One might reply that in some cases of perceptual binding, only hypotheses that bear on representation in one modality are engaged in the perceptual inference. Even if PEM posits a perceptual hierarchy that is unified in important ways, not every perceptual inference draws from the whole hierarchy. So for example, one might argue that PEM does not entail that perceptual inference that yields the haptic representations in the rubber hand illusion utilize the same hypotheses that are utilized for the perceptual inference that yields the visual representations.

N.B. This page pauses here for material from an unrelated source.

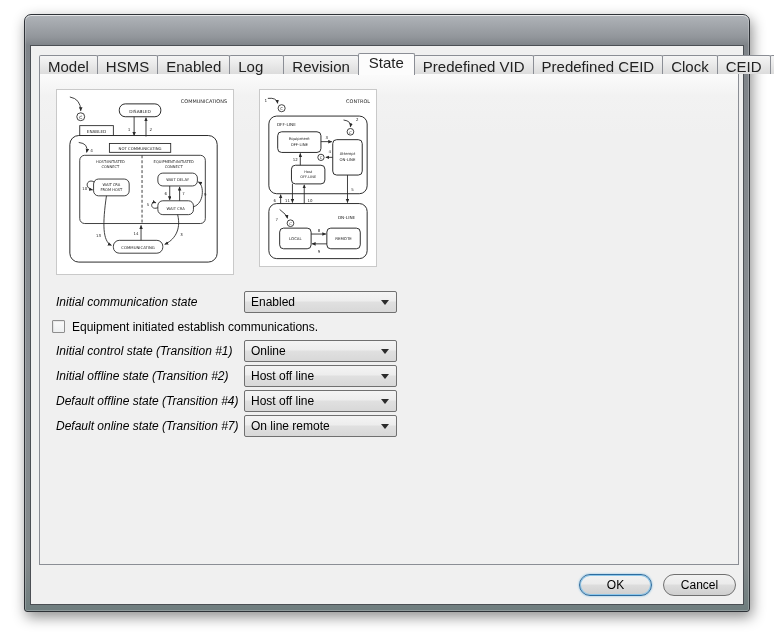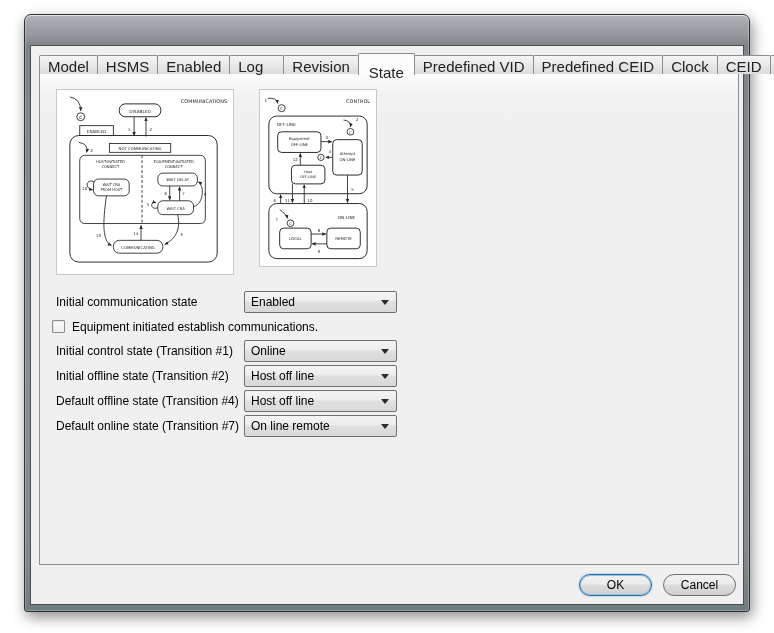"State" .tab.selected { padding: 10px 10px 0 10px -> 0 10px 0 10px }
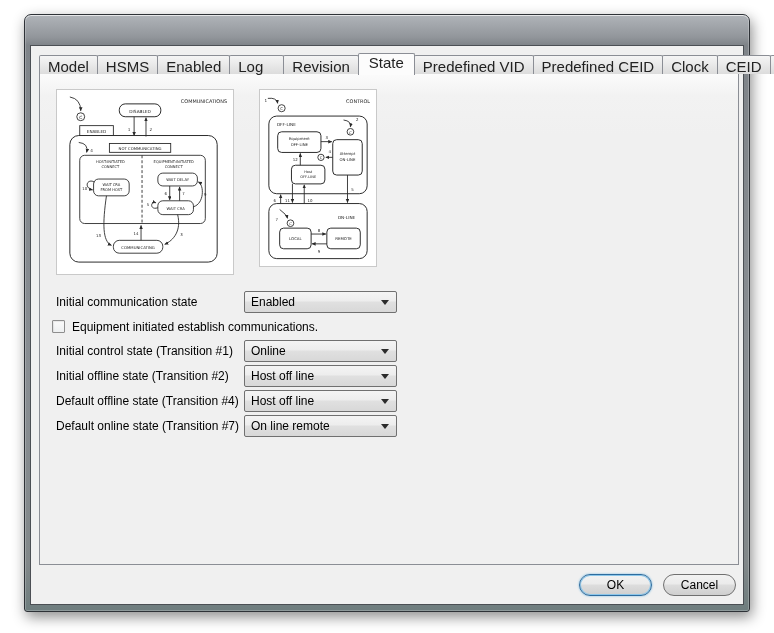"Initial communication state" .form-label { font-style: none -> italic }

However, this reply seems unpromising. Even if it is true that some perceptual inferences are confined to representations that bear on some narrow perceptual task, that isn’t the case in the rubber hand illusion. The point Hohwy makes in the chapter is precisely that in such cases, the perceptual system draws from a core hierarchy of hypotheses and coordinates information across both modalities to generate the relevant percepts in each modality. The problem for PEM that I am raising is that even when such cross-modal binding occurs, the perceptual system still yields inconsistent representational outputs simultaneously. On a Bayesian PEM account, that arguably should not happen.